Last summer’s World Cup Final win and Ashes miracle at Headingley having been given a regular airing over the last few months. Now, with England trailing Pakistan by 244 – who have two wickets spare in the second innings – Chris Woakes believes both can provide inspiration for what would be another dramatic win here at Emirates Old Trafford.
Having given up a first-innings lead of 107 when they were bowled out for 219 just before tea, a gutsy bowling performance reduced the tourists to 137 for eight by stumps. In a match where Pakistan started brightest, it took until the evening of day three for England to finally give them something to worry about.
Woakes was a big part of that, taking two for 11 from his five overs, both prized wickets in the batting crown jewel Babar Azam and the Pakistan skipper Azhar Ali. Historically, the highest successful four innings chase at the ground is 294 by England against New Zealand in 2008. Though it is important not to put too much stock in that information – England were four down and, thus, could have scored more had it been required – it does show the significance of what is to be asked of the current XI. The odds are in Pakistan’s favour going into day four.
“You look at those wins (in 2019),” said Woakes. “Those are the sort of wins where you’re written off. We’ll definitely draw on those experiences and I think we’ve definitely got the ability in that dressing room to go and get a win here. It’s just going to be difficult.”

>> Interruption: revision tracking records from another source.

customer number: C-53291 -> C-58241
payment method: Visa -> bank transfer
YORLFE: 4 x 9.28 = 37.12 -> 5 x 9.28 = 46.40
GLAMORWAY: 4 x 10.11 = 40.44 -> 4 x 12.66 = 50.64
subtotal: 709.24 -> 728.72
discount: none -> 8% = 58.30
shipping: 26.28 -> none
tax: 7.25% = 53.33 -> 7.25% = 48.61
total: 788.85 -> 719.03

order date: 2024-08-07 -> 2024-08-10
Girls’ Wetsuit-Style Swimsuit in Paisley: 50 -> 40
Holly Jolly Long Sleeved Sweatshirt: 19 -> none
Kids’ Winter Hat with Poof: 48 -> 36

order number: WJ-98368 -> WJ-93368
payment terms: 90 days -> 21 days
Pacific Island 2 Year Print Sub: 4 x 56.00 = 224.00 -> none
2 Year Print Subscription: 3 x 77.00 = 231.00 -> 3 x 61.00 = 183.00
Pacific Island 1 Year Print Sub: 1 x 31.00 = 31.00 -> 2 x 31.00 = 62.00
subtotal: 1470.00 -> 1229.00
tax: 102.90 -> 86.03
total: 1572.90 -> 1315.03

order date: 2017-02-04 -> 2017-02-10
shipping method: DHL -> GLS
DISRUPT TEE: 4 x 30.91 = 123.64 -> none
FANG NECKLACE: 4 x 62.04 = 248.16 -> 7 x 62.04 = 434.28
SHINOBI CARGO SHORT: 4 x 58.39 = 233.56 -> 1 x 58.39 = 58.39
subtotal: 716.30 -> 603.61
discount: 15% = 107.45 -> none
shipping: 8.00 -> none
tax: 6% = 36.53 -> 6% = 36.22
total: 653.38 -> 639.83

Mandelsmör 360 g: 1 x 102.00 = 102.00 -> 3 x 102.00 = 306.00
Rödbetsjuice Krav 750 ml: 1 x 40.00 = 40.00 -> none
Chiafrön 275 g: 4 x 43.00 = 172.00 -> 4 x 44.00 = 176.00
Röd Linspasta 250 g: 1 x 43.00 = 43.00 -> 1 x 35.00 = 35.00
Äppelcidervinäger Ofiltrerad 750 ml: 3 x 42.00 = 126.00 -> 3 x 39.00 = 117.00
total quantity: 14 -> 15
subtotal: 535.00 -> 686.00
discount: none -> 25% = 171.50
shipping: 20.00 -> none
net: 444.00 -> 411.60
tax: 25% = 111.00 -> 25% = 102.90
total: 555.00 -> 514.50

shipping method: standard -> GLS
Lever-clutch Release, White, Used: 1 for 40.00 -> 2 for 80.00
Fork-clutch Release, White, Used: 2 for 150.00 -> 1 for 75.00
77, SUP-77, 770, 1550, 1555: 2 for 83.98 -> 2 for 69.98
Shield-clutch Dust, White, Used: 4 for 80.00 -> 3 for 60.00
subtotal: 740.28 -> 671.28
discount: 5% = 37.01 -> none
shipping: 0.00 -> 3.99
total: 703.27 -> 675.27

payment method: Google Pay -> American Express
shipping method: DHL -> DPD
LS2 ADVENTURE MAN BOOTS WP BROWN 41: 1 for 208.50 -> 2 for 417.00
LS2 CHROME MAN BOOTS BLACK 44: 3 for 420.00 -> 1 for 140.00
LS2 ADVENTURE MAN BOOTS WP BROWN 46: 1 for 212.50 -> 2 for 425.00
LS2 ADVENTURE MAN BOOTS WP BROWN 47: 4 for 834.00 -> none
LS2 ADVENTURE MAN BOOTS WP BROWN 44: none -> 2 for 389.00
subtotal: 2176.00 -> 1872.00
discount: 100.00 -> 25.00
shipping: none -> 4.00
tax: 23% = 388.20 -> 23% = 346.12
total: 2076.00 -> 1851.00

Though success with the bat has been through patience, as evidenced by Shan Masood’s 156 from 319 deliveries, Woakes feels England’s batsmen will need to take charge of the chase. The pitch has shown enough variable bounce and turn to suggest watching and waiting may only end one way.
“We’ve got to try and be a bit proactive and take the positive approach, rather than sit in and go about it the long way,” he said. “The longer you’re there at the crease, the more you probably feel like there’s one with your name on it. We need to be brave and try and put the pressure back on them. There is always that pressure for spinners in the fourth innings – there is pressure on them as well. So we’ll try and remember that. If we can put them under pressure a little bit then that will hopefully work in our favour.”
His optimism was shared by Pakistan’s spin bowling coach, Mushtaq Ahmed. There was a sense that England could have been batted out of the game by now. But as it is, Mushtaq, who used to be part of England’s backroom staff, is not too concerned.
“We are not frustrated,” he said. “We are very confident, the lead is 244 at the moment and if we can get another 20 to 30 runs that will be a very good score on that pitch. Yasir and Shadab have hardly played much cricket for the last five or six months, but the way they bowled in the first innings I think they’ve got the momentum now.
“They understand the pitch and what pace you need to bowl on it. What fields you need to have to different batsmen and I think they are feeling confident in their bowling now. Yasir especially, I think he started a bit nervously but we can understand that and I think he then bowled well and now if we set a good target, they can be lethal out there.”
The real kicker to Pakistan’s second innings came at the end of the day when Ben Stokes was able to rouse himself from his batsman-only role to take two of the last three wickets.
His participation with the ball was to be minimal due to issues with his back and quad that he picked up in the second Test against West Indies. Having only batted in the third Test of that series, he was expected to do the same here with Joe Root naming the same XI.
But after three days, Stokes was there to call on and returned figures of two for 11 from four overs.
“I had no idea whether he was able to bowl or ready to bowl,” said Woakes. “I’m not overly surprised that he could do what he did. That’s Ben Stokes: we know he is capable of miracles. The longer he’d had to recover probably helped.
“He’s got a bit of a golden arm, he always has had. He has the knack of picking up wickets. When you are in a bit of dog fight, he’s the sort of player you want in your team. He always put his hand up and gives 110 per cent. And he certainly did that picking up a couple of wickets.”